Review Porsche Cayenne Coupé 3.0 E-Hybrid 2024

It is not enough to just buy a Porsche Cayenne Coupé as a stock product. Many expensive equipment crosses are needed to make it complete, and this makes a heavy car even heavier.

Porsche has a good business going. The German sports car masters have branched out from the iconic and always addictive 911 into SUVs and an electrified family car, and they make a lot of money on everything they produce. Does it sound like I’m not under them that much money? I do, because Porsche are really good at what they do.

A large block of the earnings for the Stuttgart company comes from additional equipment, and it is more than a few thousand kroner from each car that comes from there.
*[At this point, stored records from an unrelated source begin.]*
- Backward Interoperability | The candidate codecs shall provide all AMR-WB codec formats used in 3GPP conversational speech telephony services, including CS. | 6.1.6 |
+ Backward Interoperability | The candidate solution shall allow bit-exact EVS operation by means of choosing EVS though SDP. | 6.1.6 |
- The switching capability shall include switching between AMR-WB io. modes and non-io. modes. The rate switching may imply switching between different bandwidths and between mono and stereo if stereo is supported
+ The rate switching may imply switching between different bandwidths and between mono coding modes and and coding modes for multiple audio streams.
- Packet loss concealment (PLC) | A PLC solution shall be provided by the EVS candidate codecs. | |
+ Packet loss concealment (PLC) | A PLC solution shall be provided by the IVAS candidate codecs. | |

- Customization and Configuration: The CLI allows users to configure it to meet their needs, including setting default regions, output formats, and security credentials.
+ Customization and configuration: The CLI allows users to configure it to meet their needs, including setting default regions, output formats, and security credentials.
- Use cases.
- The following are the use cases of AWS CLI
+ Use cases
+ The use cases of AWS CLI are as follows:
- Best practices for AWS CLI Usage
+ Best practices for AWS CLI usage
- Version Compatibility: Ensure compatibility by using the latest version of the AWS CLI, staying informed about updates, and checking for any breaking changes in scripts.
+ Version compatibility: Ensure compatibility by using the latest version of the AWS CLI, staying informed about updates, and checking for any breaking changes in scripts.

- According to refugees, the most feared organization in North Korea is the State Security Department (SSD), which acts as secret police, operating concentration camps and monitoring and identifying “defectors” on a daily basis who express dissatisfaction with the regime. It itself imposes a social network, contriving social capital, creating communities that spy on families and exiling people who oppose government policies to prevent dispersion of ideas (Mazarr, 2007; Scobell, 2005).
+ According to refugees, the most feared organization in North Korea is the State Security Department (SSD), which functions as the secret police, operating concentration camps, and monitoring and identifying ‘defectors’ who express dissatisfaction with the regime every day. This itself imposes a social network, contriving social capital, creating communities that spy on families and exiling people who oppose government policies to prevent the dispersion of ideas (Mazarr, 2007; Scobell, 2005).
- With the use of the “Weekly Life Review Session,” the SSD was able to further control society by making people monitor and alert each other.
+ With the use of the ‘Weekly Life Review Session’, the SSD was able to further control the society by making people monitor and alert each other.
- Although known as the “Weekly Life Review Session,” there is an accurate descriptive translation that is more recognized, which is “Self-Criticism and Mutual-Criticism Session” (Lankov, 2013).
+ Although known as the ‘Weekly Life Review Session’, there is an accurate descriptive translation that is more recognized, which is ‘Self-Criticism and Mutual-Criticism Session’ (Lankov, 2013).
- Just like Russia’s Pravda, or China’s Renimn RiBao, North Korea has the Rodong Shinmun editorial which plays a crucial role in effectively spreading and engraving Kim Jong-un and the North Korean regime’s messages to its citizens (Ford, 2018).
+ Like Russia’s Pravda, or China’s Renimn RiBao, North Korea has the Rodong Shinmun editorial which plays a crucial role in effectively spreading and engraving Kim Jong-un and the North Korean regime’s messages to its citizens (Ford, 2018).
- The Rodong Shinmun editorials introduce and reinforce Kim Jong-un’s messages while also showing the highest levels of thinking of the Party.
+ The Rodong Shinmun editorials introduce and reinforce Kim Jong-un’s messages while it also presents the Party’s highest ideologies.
If anyone has come out of a Porsche dealership with a car that is 100 percent standard, it is someone who has sold their dog, house and children just to get enough for a Porsche. My guess is that 99.8 percent of the cars from Porsche come with a little, a lot or really a lot of extras.

You cannot do without it. Now when I borrow a blue Cayenne E-Hybrid Coupé for testing, the website tells me that the car costs DKK 1,314,900. It could be worse, and it is. A Cayenne at that price is white and has some boring, clunky 20” alloy wheels. It has neither adaptive cruise control, heated seats nor keyless operation. The Montego blue car, on the other hand, costs DKK 1,923,912, and it is not at all with all the equipment that Porsche can pamper you with.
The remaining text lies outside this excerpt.